Similar a core biopsy a área a ser biopsiada, a sonda de biópsia e o seu trajeto até a alteração, além da quantidade de tecido que ainda deverá ser retirada são localizados na tela do equipamento de imagem utilizado. Em seguida é feita a assepsia da pele e o trajeto da sonda de biópsia é anestesiado. Assim que o local da biópsia é atingido, o sistema a vácuo é ligado, para auxiliar a retirada dos fragmentos de tecido mamário.

A sonda permanece no mesmo local até a retirada da quantidade suficiente de material, que é colocado em um frasco com formol e encaminhada ao laboratório de patologia. Em alguns casos, antes da retirada da sonda do local da biópsia, pode ser colocado um clipe marcador, feito de titânio, que servirá de guia para uma eventual intervenção cirúrgica, ou simplesmente para orientar os futuros controles mamográficos.
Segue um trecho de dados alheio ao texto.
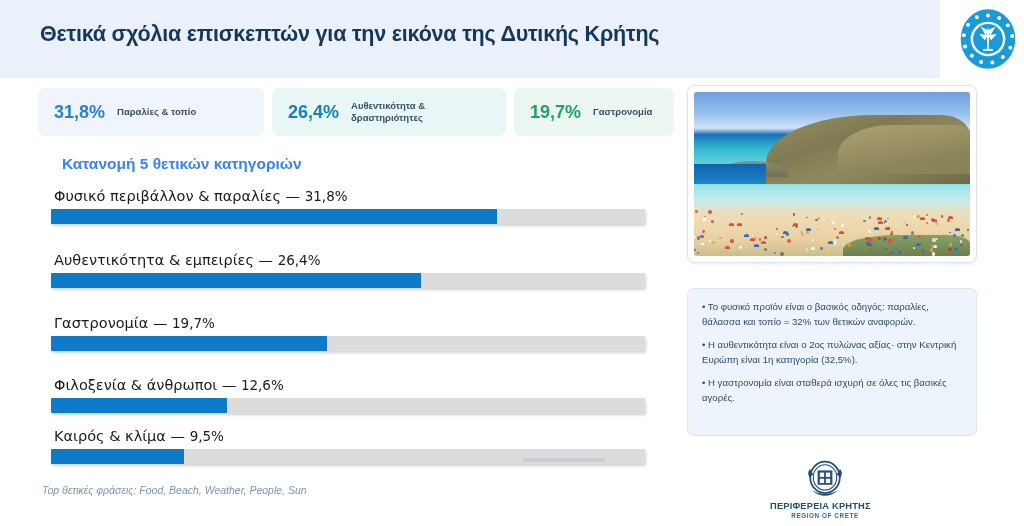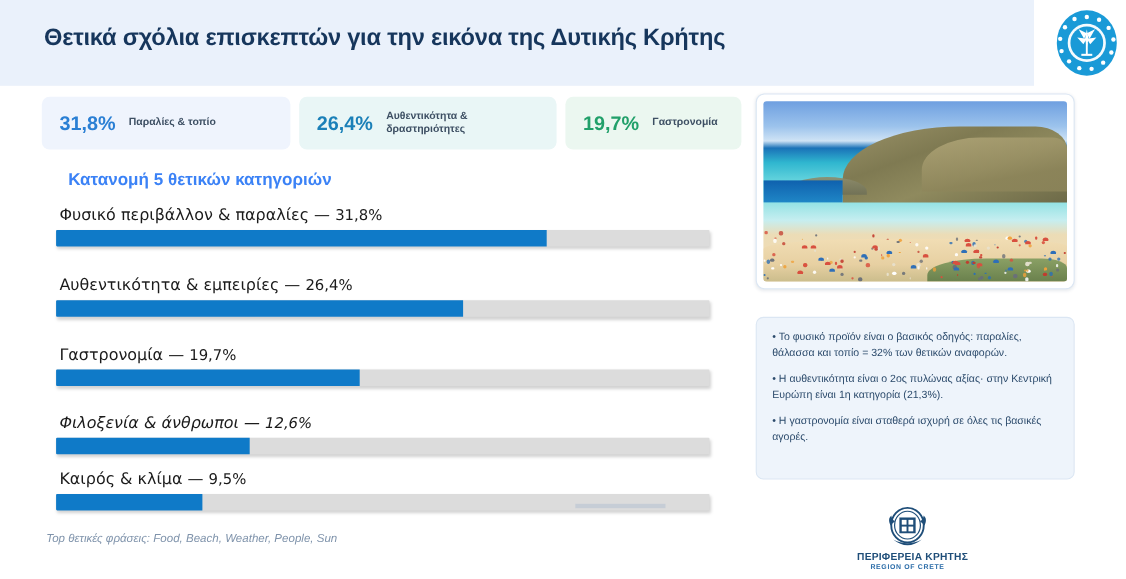--- a/index.html
+++ b/index.html
@@ -127,21 +127,21 @@
     position: absolute; left: 523px; top: 458px; width: 82px; height: 4px;
     background: #c6cdd6;
   }
   .support-text {
     position: absolute; left: 558px; top: 488px;
     font-size: 14.5px; font-weight: bold; color: #2e6fb7; letter-spacing: .3px;
   }
   .crest { position: absolute; left: 770px; top: 460px; width: 110px; }
   .crest-img { display: block; margin: 0 auto; }
   .crest-t1 {
-    text-align: right; font-size: 9.3px; font-weight: bold;
+    text-align: left; font-size: 9.3px; font-weight: bold;
     color: #1f4e79; letter-spacing: .2px; margin-top: 1px;
   }
   .crest-t2 {
     text-align: center; font-size: 6.3px; font-weight: bold;
     color: #2b6ca8; letter-spacing: .6px; margin-top: 1px;
   }
   .crete { position: absolute; left: 900px; top: 457px; width: 112px; }
   .crete-word {
     font-family: "DejaVu Serif", serif; font-size: 31px; color: #2e3b49;
     text-align: center; line-height: .9; letter-spacing: -1px;
@@ -220,21 +220,21 @@
         <div class="bar-track" style="background: rgb(220, 220, 220);">
           <div class="bar-fill" style="width: 62.3%; background: rgb(15, 122, 200);"></div>
         </div>
       </div>
       <div class="bar-row" style="top: 315px;">
         <div class="bar-label">Γαστρονομία — <span class="pct">19,7%</span></div>
         <div class="bar-track" style="background: rgb(220, 220, 220);">
           <div class="bar-fill" style="width: 46.5%; background: rgb(15, 122, 200);"></div>
         </div>
       </div>
-      <div class="bar-row" style="top: 377px; font-style: italic;">
+      <div class="bar-row" style="top: 377px;">
         <div class="bar-label">Φιλοξενία &amp; άνθρωποι — <span class="pct">12,6%</span></div>
         <div class="bar-track" style="background: rgb(220, 220, 220);">
           <div class="bar-fill" style="width: 29.7%; background: rgb(15, 122, 200);"></div>
         </div>
       </div>
       <div class="bar-row" style="top: 428px;">
         <div class="bar-label">Καιρός &amp; κλίμα — <span class="pct">9,5%</span></div>
         <div class="bar-track" style="background: rgb(220, 220, 220);">
           <div class="bar-fill" style="width: 22.4%; background: rgb(15, 122, 200);"></div>
         </div>
@@ -395,21 +395,21 @@
           <div class="ph-dot" style="left: 69.3305%; top: 82.422%; width: 5px; height: 3px; border-radius: 50% 50% 0px 0px; background: rgb(216, 80, 63);"></div>
           <div class="ph-dot" style="left: 94.6777%; top: 82.9564%; width: 5px; height: 3px; border-radius: 50% 50% 0px 0px; background: rgb(47, 111, 184);"></div>
           <div class="ph-dot" style="left: 66.1506%; top: 76.0422%; width: 5px; height: 3px; border-radius: 50% 50% 0px 0px; background: rgb(216, 80, 63);"></div>
           <div class="ph-dot" style="left: 24.2252%; top: 90.7577%; width: 5px; height: 3px; border-radius: 50% 50% 0px 0px; background: rgb(216, 80, 63);"></div>
         </div>
     </div>
   </div>
 
   <div class="insight">
     <p>• Το φυσικό προϊόν είναι ο βασικός οδηγός: παραλίες, θάλασσα και τοπίο = 32% των θετικών αναφορών.</p>
-    <p>• Η αυθεντικότητα είναι ο 2ος πυλώνας αξίας· στην Κεντρική Ευρώπη είναι 1η κατηγορία (21,3%).</p>
+    <p>• Η αυθεντικότητα είναι ο 2ος πυλώνας αξίας· στην Κεντρική Ευρώπη είναι 1η κατηγορία (32,5%).</p>
     <p>• Η γαστρονομία είναι σταθερά ισχυρή σε όλες τις βασικές αγορές.</p>
   </div>
 
   <div class="caption">Top θετικές φράσεις: Food, Beach, Weather, People, Sun</div>
   <div class="footer-rule"></div>
 
   <div class="crest">
     <svg class="crest-img" width="44" height="40" viewBox="0 0 100 92" aria-hidden="true">
       <ellipse cx="50" cy="40" rx="34" ry="36" fill="none" stroke="#1f4e79" stroke-width="4"></ellipse>
       <ellipse cx="50" cy="40" rx="27" ry="29" fill="none" stroke="#1f4e79" stroke-width="2.5"></ellipse>

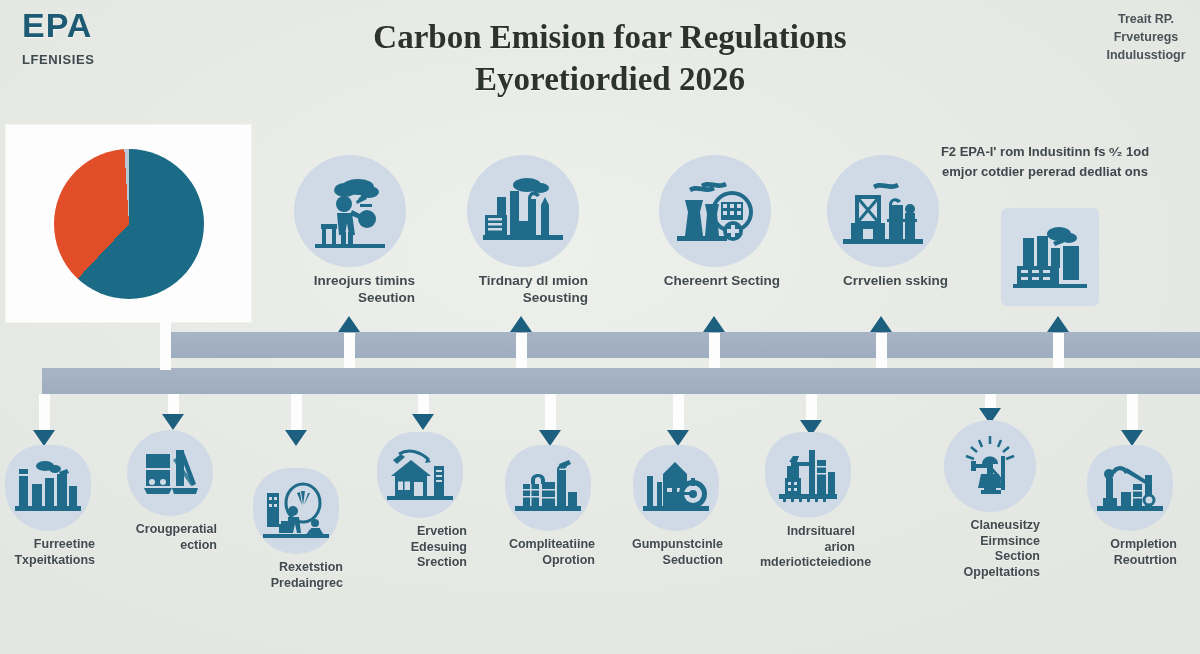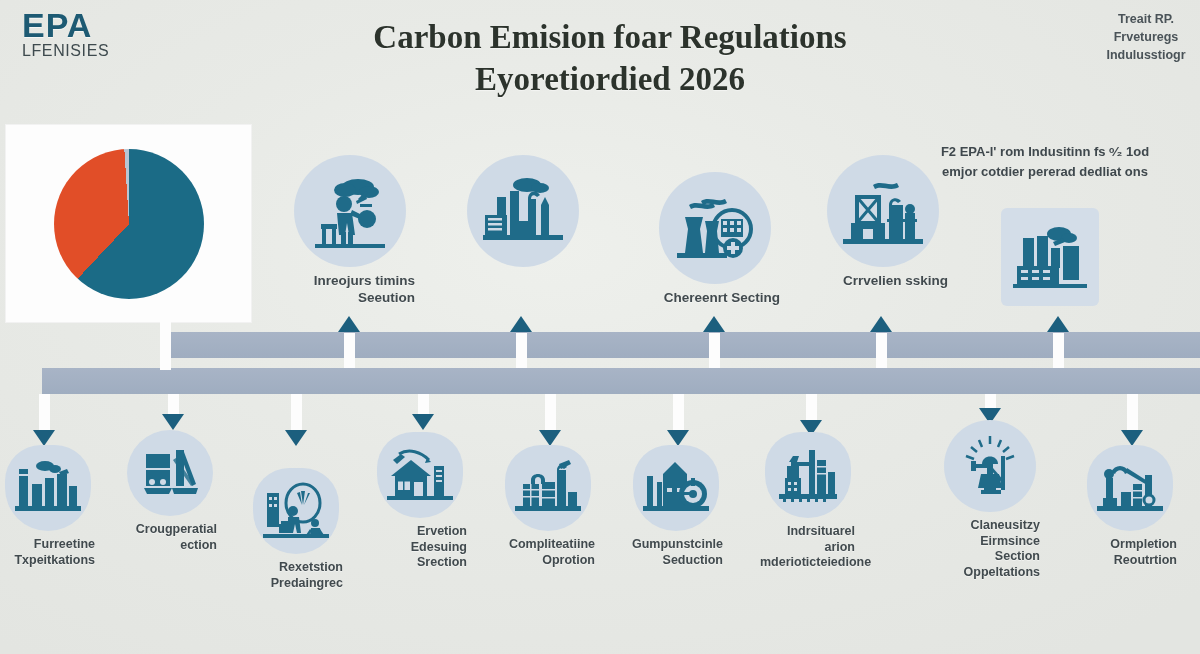--- a/index.html
+++ b/index.html
@@ -16,22 +16,22 @@
     padding-left: 24px;
   }
   
   .brand{position:absolute;left:22px;top:8px;}
   .brand-main{
     font-size:34px;font-weight:bold;letter-spacing:1px;
     color:#1d5a73;line-height:1;
     text-shadow:0 1px 0 rgba(255,255,255,.6);
   }
   .brand-sub{
-    font-size:16px;font-weight:normal;color:#3e4a4e;
-    letter-spacing:.6px;margin-top:0;
+    font-size:13px;font-weight:bold;color:#3e4a4e;
+    letter-spacing:.6px;margin-top:10px;
   }
   
   .title{
     position:absolute;left:300px;top:16px;width:620px;
     text-align:center;
     font-family:"Liberation Serif", serif;
     font-weight:bold;color:#2c332c;
     font-size:33px;line-height:1.28;
     text-shadow:0 1px 1px rgba(255,255,255,.5);
   }
@@ -197,23 +197,27 @@
         <rect x="58" y="30" width="8" height="30"></rect>
           <path d="M58 30l4-8 4 8z"></path>
         <rect x="2" y="40" width="22" height="20"></rect>
         <rect x="5" y="43" width="14" height="2.5" fill="#cfdae6"></rect>
         <rect x="5" y="48" width="14" height="2.5" fill="#cfdae6"></rect>
         <rect x="5" y="53" width="14" height="2.5" fill="#cfdae6"></rect>
         <rect x="36" y="46" width="9" height="14"></rect>
         <rect x="0" y="60" width="80" height="5"></rect>
       </svg>
     </div>
-  </div>
-
-  <div class="node top-node" style="left:650px;top:172px;width:130px;">
+    <div class="node-label">
+      <span>Tirdnary dl ımion</span><br>
+      <span>Seousting</span>
+    </div>
+  </div>
+
+  <div class="node top-node" style="left:650px;top:155px;width:130px;">
     <div class="disc">
       <svg width="80" height="74" viewBox="0 0 80 74" fill="#1f6b89">
         <path d="M14 14c8-5 16 2 24-2l2 4c-9 5-17-2-24 2z"></path>
         <path d="M26 10c8-5 16 2 24-2l2 4c-9 5-17-2-24 2z"></path>
         <path d="M10 26h18l-3 12 3 24H10l3-24z"></path>
         <path d="M30 30h14l-2 10 2 22H30l2-22z"></path>
         <circle cx="57" cy="38" r="19" fill="none" stroke="#1f6b89" stroke-width="4"></circle>
         <rect x="46" y="28" width="22" height="18"></rect>
         <rect x="48" y="30" width="4" height="4" fill="#cfdae6"></rect>
           <rect x="55" y="30" width="4" height="4" fill="#cfdae6"></rect>

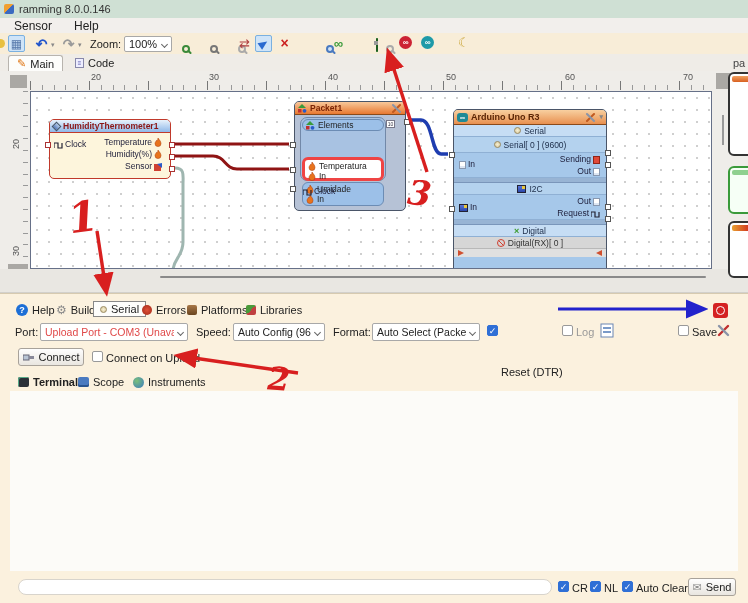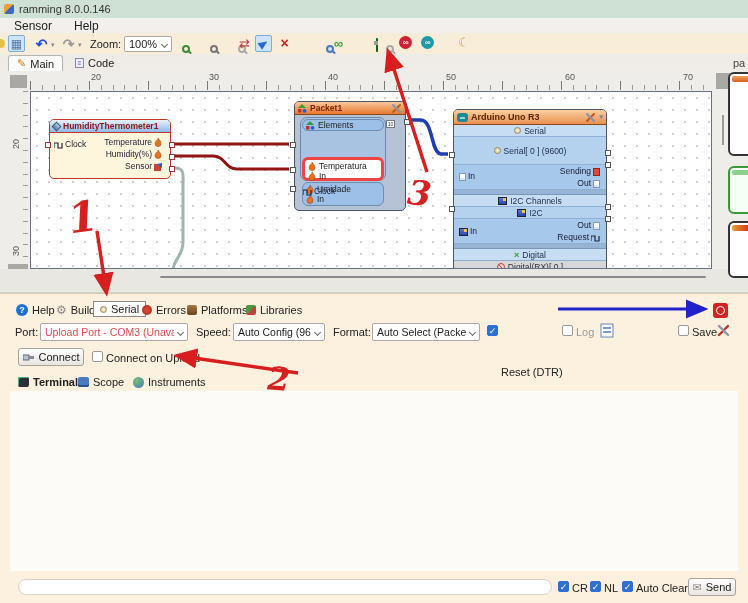--- a/index.html
+++ b/index.html
@@ -296,43 +296,39 @@
                 <path d="M2 9 L9 2" stroke="#c05a20" stroke-width="2" stroke-linecap="round"></path>
                 <path d="M2 2 L9 9" stroke="#8a94a8" stroke-width="2" stroke-linecap="round"></path>
               </svg>
             <span class="caret">▾</span>
           </span>
         </div>
         <div class="arow" style="height:12px;background:#c6ddf4;border-bottom:1px solid #8fb0d4;">
           <span class="bulb"></span>
           <span>Serial</span>
         </div>
-        <div class="arow" style="height:28px;background:#b4d2ee;border-bottom:1px solid #8fb0d4;">
+        <div class="arow" style="height:16px;background:#b4d2ee;border-bottom:1px solid #8fb0d4;">
           <span class="bulb"></span>
           <span>Serial[ 0 ] (9600)</span>
         </div>
         <div style="position:relative;height:25px;background:#a6c8ea;border-bottom:1px solid #8fb0d4;color:#1c2c48;">
           <div class="prow" style="left:5px;top:6px;">
             <span class="docic"></span>
             <span>In</span>
           </div>
           <div class="prow" style="right:6px;top:1px;">
             <span>Sending</span>
             <span class="docic red"></span>
           </div>
           <div class="prow" style="right:6px;top:13px;">
             <span>Out</span>
             <span class="docic"></span>
           </div>
         </div>
         <div style="height:5px;background:#98b4d4;border-bottom:1px solid #7a96ba;"></div>
-        <div class="arow" style="height:12px;background:#c6ddf4;border-bottom:1px solid #8fb0d4;">
-          <span class="chip"></span>
-          <span>I2C Channels</span>
-        </div>
         <div class="arow" style="height:12px;background:#b4d2ee;border-bottom:1px solid #8fb0d4;">
           <span class="chip"></span>
           <span>I2C</span>
         </div>
         <div style="position:relative;height:25px;background:#a6c8ea;border-bottom:1px solid #8fb0d4;color:#1c2c48;">
           <div class="prow" style="left:5px;top:7px;">
             <span class="chip"></span>
             <span>In</span>
           </div>
           <div class="prow" style="right:6px;top:1px;">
Terminado o procedimento são feitos compressão e gelo locais, a fim de evitar sangramento da área biopsiada, em seguida é feita aproximação das bordas da incisão com pontos falsos, e um curativo compressivo. Esse procedimento não requer internação hospitalar e a cicatriz que fica na pele será geralmente pequena.

Apesar de ser utilizado um sistema a vácuo, que retira a maior parte do sangue coletado no local da biópsia, poderá, ainda assim, haver a formação de um hematoma. Geralmente, a compressão vigorosa será suficiente.

Embora o objetivo da mamotomia seja o diagnóstico, em parte dos casos, consegue-se a retirada total da lesão, porém isso não é necessário para que se obtenha o diagnóstico. Se a alteração for identificada como maligna, a precocidade do diagnóstico e a identificação do tipo de tumor pela mamotomia, darão ao seu médico a oportunidade de adotar condutas, que podem incluir a cirurgia e outras formas de tratamento, com dados mais objetivos em mãos.  Nestes casos, mesmo que toda a lesão tenha sido retirada na mamotomia, haverá a necessidade de se retirar uma quantidade maior de tecido, por meio de cirurgia.

Algumas alterações benignas são precursoras do câncer de mama. Nestes casos também haverá a necessidade de se complementar a biópsia com a retirada de maior quantidade de tecido através de cirurgia.